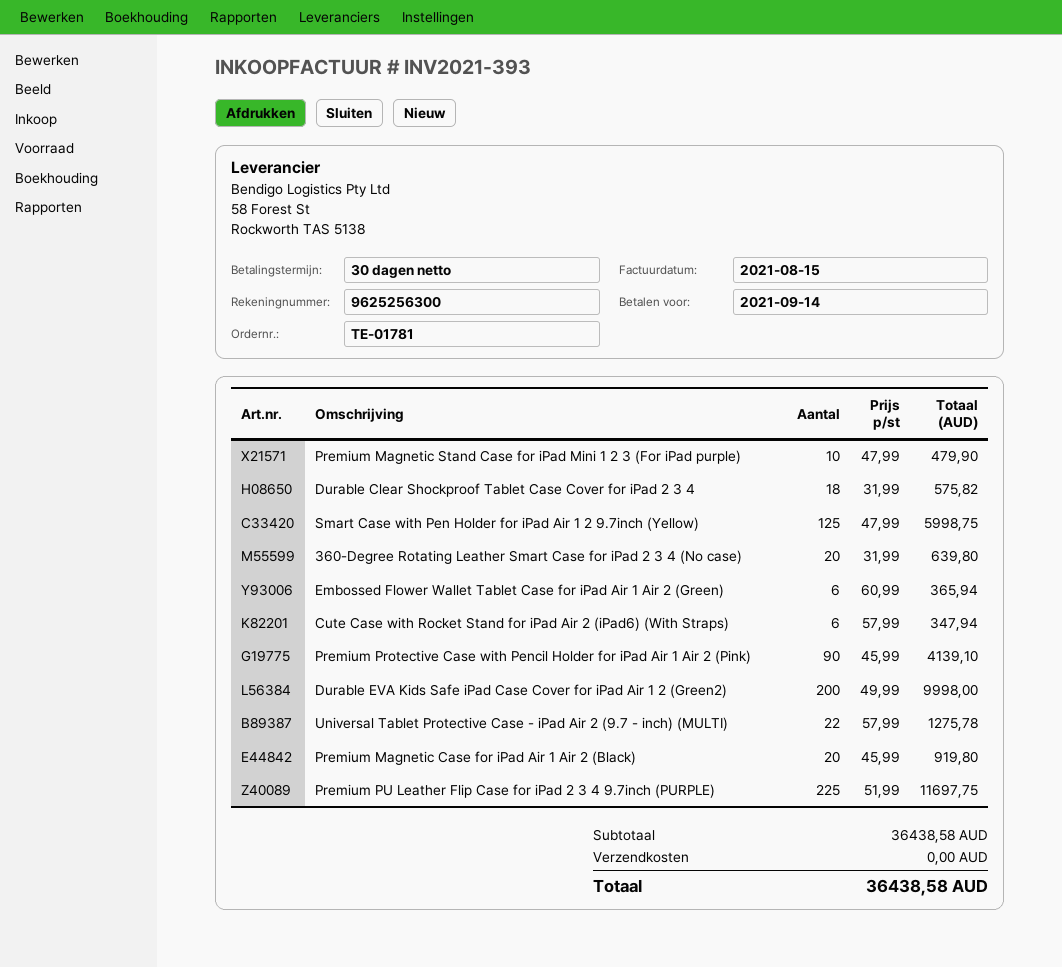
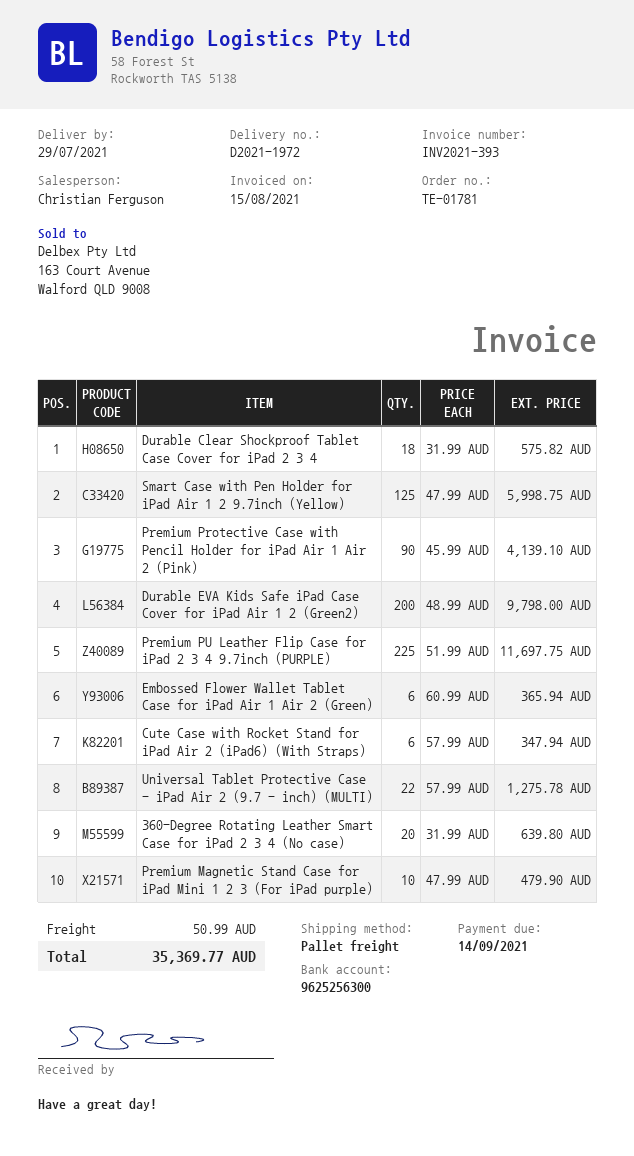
Durable EVA Kids Safe iPad Case Cover for iPad Air 1 2 (Green2): 200 x 49.99 = 9998.00 -> 200 x 48.99 = 9798.00
Premium Magnetic Case for iPad Air 1 Air 2 (Black): 20 x 45.99 = 919.80 -> none
shipping: 0.00 -> 50.99
total: 36438.58 -> 35369.77

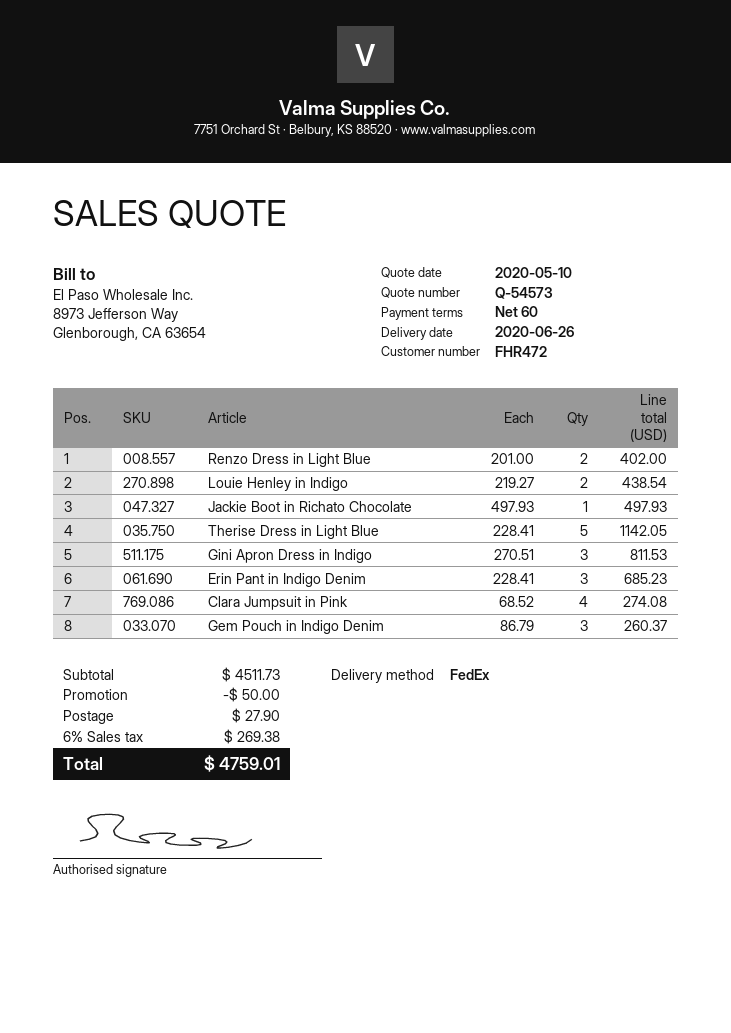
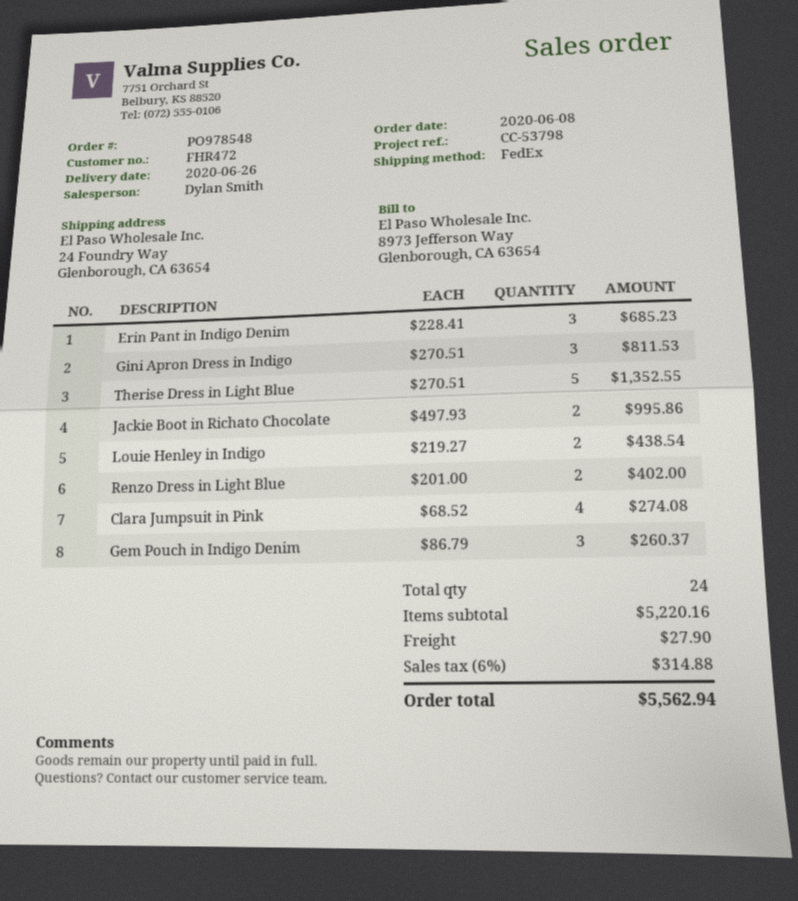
Jackie Boot in Richato Chocolate: 1 x 497.93 = 497.93 -> 2 x 497.93 = 995.86
Therise Dress in Light Blue: 5 x 228.41 = 1142.05 -> 5 x 270.51 = 1352.55
subtotal: 4511.73 -> 5220.16
discount: 50.00 -> none
tax: 6% = 269.38 -> 6% = 314.88
total: 4759.01 -> 5562.94

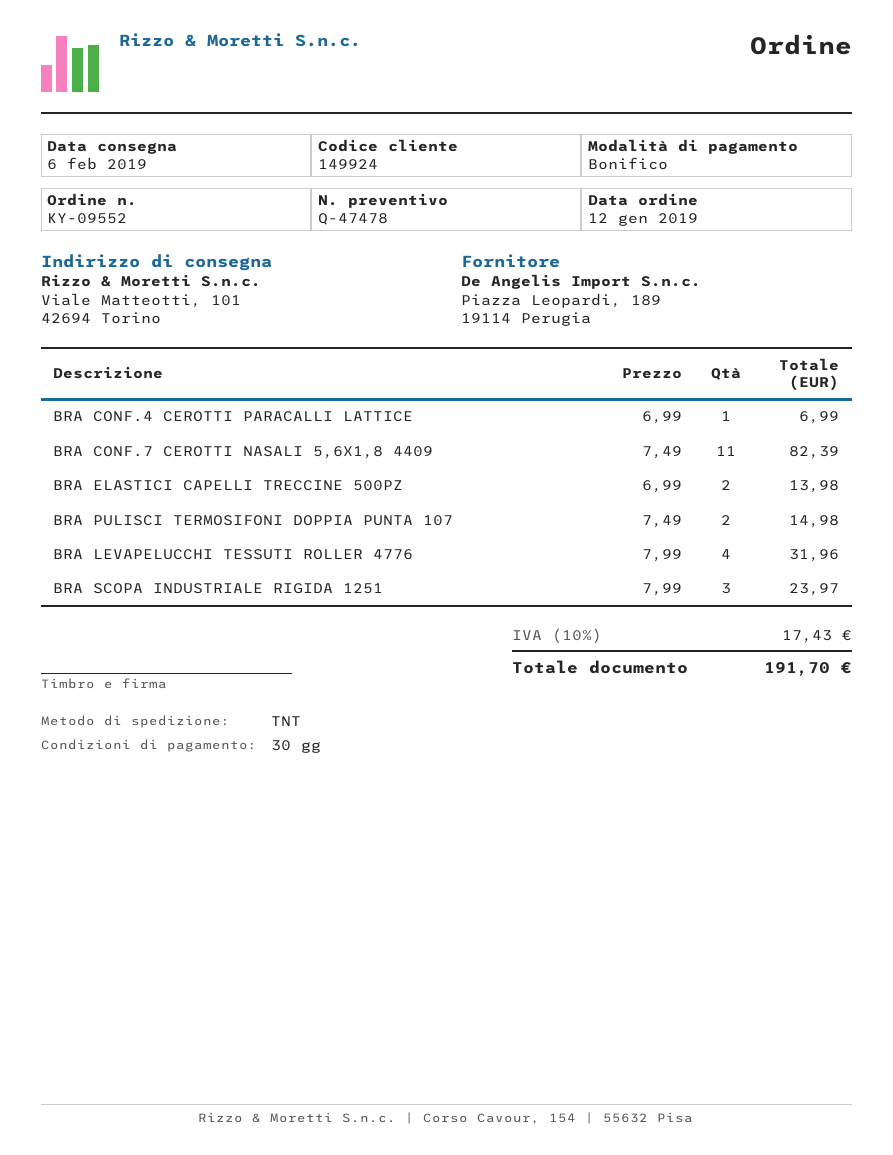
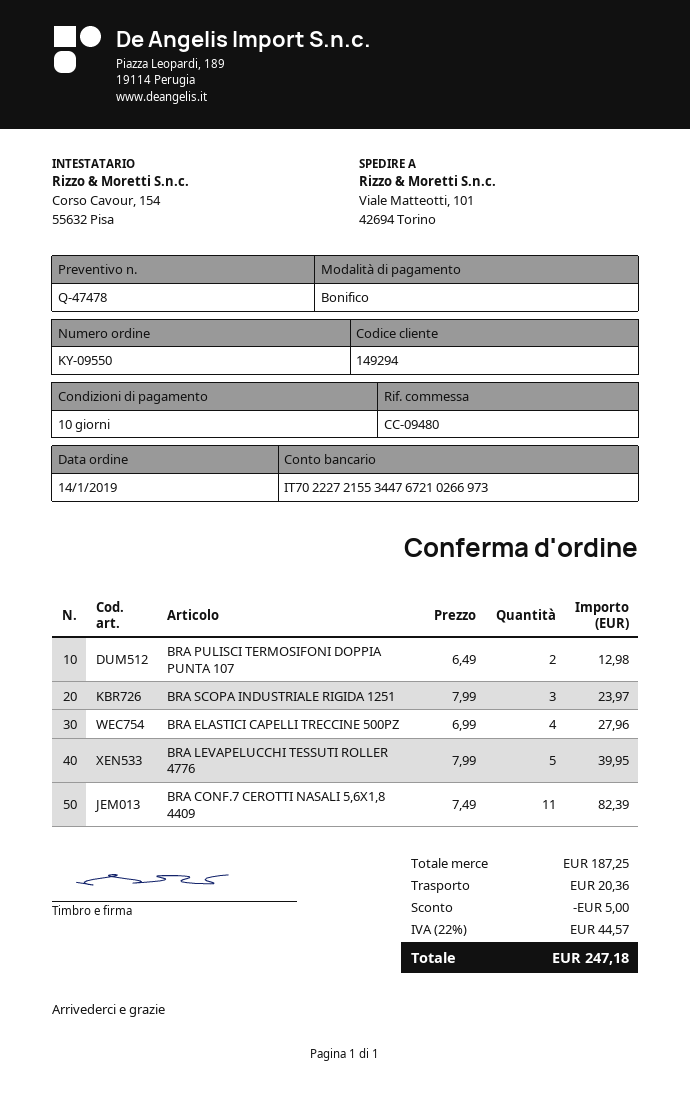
order number: KY-09552 -> KY-09550
order date: 2019-01-12 -> 2019-01-14
payment terms: 30 days -> 10 days
customer number: 149924 -> 149294
BRA CONF.4 CEROTTI PARACALLI LATTICE: 1 x 6.99 = 6.99 -> none
BRA ELASTICI CAPELLI TRECCINE 500PZ: 2 x 6.99 = 13.98 -> 4 x 6.99 = 27.96
BRA PULISCI TERMOSIFONI DOPPIA PUNTA 107: 2 x 7.49 = 14.98 -> 2 x 6.49 = 12.98
BRA LEVAPELUCCHI TESSUTI ROLLER 4776: 4 x 7.99 = 31.96 -> 5 x 7.99 = 39.95
discount: none -> 5.00
shipping: none -> 20.36
tax: 10% = 17.43 -> 22% = 44.57
total: 191.70 -> 247.18

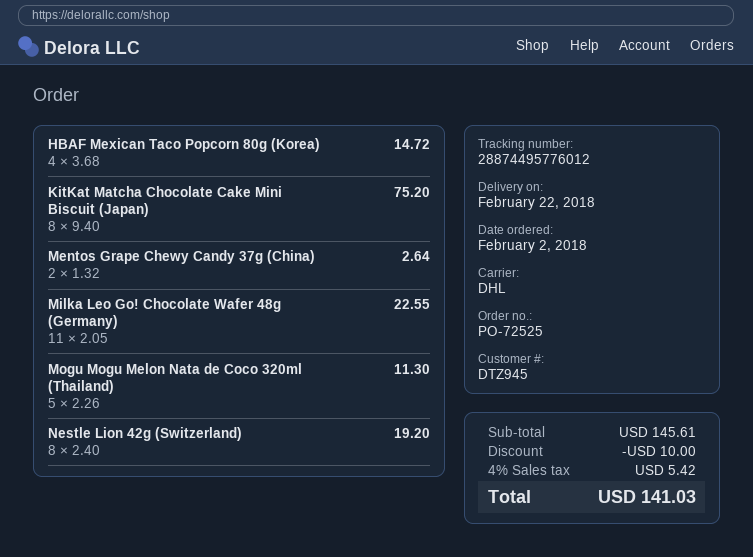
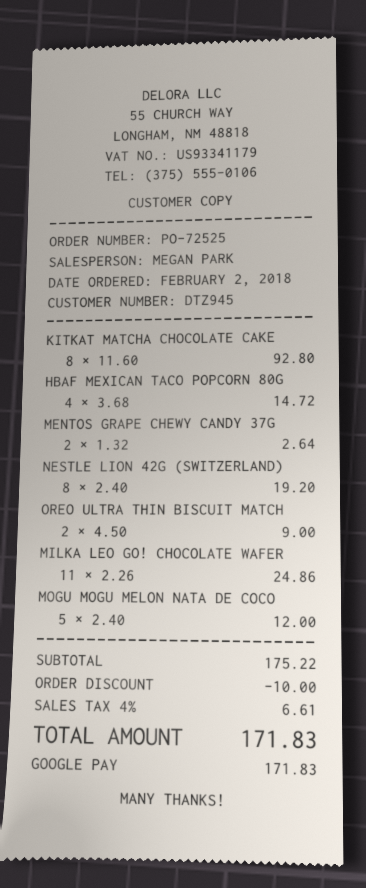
KitKat Matcha Chocolate Cake Mini Biscuit (Japan): 8 x 9.40 = 75.20 -> 8 x 11.60 = 92.80
Milka Leo Go! Chocolate Wafer 48g (Germany): 11 x 2.05 = 22.55 -> 11 x 2.26 = 24.86
Mogu Mogu Melon Nata de Coco 320ml (Thailand): 5 x 2.26 = 11.30 -> 5 x 2.40 = 12.00
OREO ULTRA THIN BISCUIT MATCH: none -> 2 x 4.50 = 9.00
subtotal: 145.61 -> 175.22
tax: 4% = 5.42 -> 4% = 6.61
total: 141.03 -> 171.83

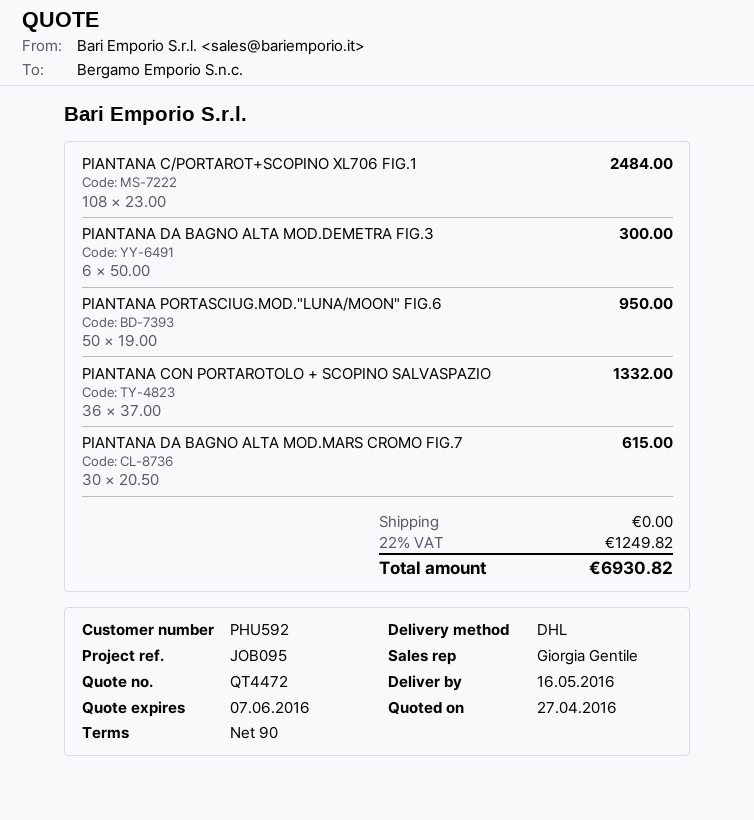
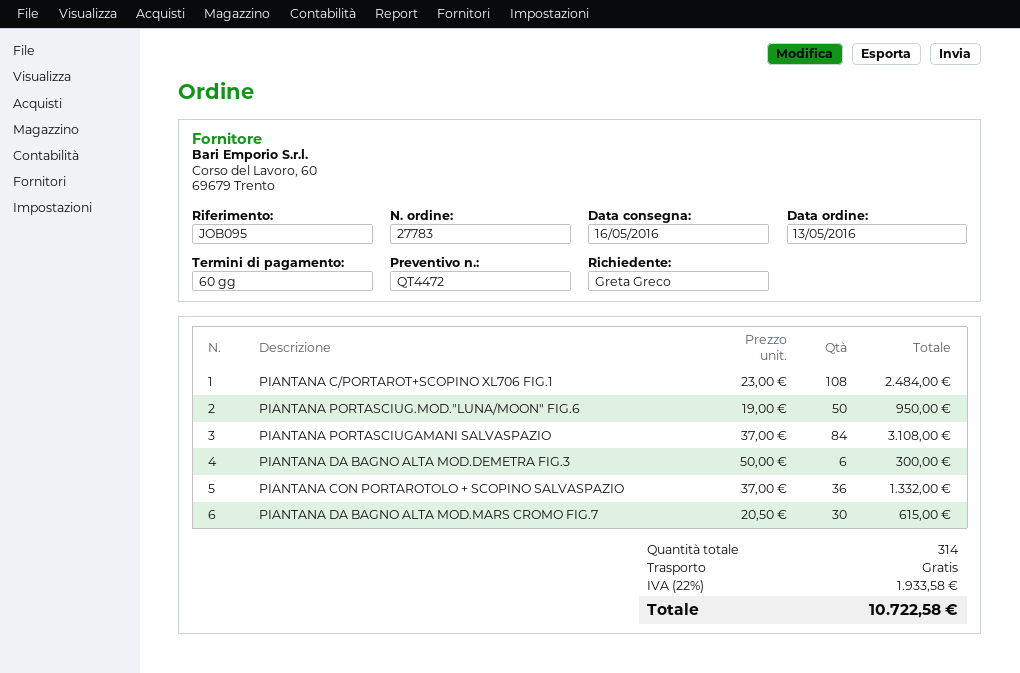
payment terms: 90 days -> 60 days
PIANTANA PORTASCIUGAMANI SALVASPAZIO: none -> 84 x 37.00 = 3108.00
tax: 22% = 1249.82 -> 22% = 1933.58
total: 6930.82 -> 10722.58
==================================================
▸ PROBLEM:
Each line above that falls between the line with "tax: 6% = 269.38 -> 6% = 314.88" and the line with "BRA CONF.4 CEROTTI" should be printed exactly, together with those two lines, but the pictures should not.

▸ SOLUTION TO THE EXERCISE:
tax: 6% = 269.38 -> 6% = 314.88
total: 4759.01 -> 5562.94

order number: KY-09552 -> KY-09550
order date: 2019-01-12 -> 2019-01-14
payment terms: 30 days -> 10 days
customer number: 149924 -> 149294
BRA CONF.4 CEROTTI PARACALLI LATTICE: 1 x 6.99 = 6.99 -> none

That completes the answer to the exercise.